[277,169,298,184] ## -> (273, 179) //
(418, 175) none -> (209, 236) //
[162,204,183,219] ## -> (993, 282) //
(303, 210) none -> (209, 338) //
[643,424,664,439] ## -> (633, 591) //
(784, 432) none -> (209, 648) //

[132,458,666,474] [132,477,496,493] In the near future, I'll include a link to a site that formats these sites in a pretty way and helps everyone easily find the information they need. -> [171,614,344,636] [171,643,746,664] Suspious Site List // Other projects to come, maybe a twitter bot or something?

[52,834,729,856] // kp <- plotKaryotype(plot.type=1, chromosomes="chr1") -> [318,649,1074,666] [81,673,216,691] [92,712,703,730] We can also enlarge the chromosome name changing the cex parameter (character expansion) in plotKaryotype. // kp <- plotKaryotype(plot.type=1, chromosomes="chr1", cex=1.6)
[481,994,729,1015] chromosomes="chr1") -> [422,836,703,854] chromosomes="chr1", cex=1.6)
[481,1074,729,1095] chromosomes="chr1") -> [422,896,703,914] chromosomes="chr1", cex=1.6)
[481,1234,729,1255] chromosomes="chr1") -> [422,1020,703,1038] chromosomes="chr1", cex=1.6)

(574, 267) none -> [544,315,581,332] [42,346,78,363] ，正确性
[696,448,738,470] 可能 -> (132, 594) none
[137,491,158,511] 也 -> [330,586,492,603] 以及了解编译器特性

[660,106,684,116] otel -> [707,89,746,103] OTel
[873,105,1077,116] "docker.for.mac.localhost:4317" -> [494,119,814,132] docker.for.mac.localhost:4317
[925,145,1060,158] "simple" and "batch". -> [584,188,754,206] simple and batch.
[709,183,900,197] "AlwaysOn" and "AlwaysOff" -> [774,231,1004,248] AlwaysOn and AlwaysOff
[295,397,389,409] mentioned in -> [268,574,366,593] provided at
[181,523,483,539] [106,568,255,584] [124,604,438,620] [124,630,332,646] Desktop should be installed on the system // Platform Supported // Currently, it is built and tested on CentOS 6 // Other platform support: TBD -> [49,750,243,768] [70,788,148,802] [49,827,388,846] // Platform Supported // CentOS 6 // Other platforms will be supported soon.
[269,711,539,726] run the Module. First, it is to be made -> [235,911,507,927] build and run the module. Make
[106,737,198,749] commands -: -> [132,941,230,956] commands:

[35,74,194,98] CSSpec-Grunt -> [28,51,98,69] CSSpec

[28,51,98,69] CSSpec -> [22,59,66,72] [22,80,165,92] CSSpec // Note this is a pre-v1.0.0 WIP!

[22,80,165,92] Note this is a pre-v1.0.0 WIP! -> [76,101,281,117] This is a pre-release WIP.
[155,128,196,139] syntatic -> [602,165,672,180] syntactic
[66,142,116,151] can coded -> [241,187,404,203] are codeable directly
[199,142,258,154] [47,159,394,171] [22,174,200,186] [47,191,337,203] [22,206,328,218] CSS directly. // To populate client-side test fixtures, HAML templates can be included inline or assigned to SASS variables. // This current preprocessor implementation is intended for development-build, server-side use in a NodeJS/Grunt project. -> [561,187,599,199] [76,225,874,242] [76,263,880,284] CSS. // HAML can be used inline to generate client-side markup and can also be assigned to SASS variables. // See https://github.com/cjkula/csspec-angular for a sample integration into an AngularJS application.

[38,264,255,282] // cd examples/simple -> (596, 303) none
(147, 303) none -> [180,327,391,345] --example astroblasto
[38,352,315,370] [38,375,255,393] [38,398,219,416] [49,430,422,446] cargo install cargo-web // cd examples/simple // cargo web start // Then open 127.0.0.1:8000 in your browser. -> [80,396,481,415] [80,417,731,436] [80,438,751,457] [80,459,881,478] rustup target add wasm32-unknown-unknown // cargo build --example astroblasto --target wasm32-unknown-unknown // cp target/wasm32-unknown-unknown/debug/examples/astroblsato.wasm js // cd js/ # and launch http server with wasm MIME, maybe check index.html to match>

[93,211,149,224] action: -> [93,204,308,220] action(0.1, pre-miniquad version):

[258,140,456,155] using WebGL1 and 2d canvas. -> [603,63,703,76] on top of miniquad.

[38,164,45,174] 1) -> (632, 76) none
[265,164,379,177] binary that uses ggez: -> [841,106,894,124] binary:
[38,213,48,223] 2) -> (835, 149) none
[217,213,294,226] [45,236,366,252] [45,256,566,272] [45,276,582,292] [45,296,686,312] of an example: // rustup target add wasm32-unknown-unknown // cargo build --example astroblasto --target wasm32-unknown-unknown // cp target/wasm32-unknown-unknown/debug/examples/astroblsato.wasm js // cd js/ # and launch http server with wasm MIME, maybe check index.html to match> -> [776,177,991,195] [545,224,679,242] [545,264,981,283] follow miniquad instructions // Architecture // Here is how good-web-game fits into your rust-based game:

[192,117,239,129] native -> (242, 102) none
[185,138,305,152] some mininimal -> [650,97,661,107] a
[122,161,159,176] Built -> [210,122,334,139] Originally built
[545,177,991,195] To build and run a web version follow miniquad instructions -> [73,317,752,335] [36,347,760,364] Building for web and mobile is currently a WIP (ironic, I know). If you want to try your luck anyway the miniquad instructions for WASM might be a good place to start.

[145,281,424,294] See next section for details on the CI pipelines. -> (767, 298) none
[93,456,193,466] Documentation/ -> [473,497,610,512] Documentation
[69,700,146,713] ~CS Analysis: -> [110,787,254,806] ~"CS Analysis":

--------------------------------------------------

BRIEF »
Tell how many lines above contain the word "simple". Nothing but the number is needed.

RESULT FOR THIS TASK »
3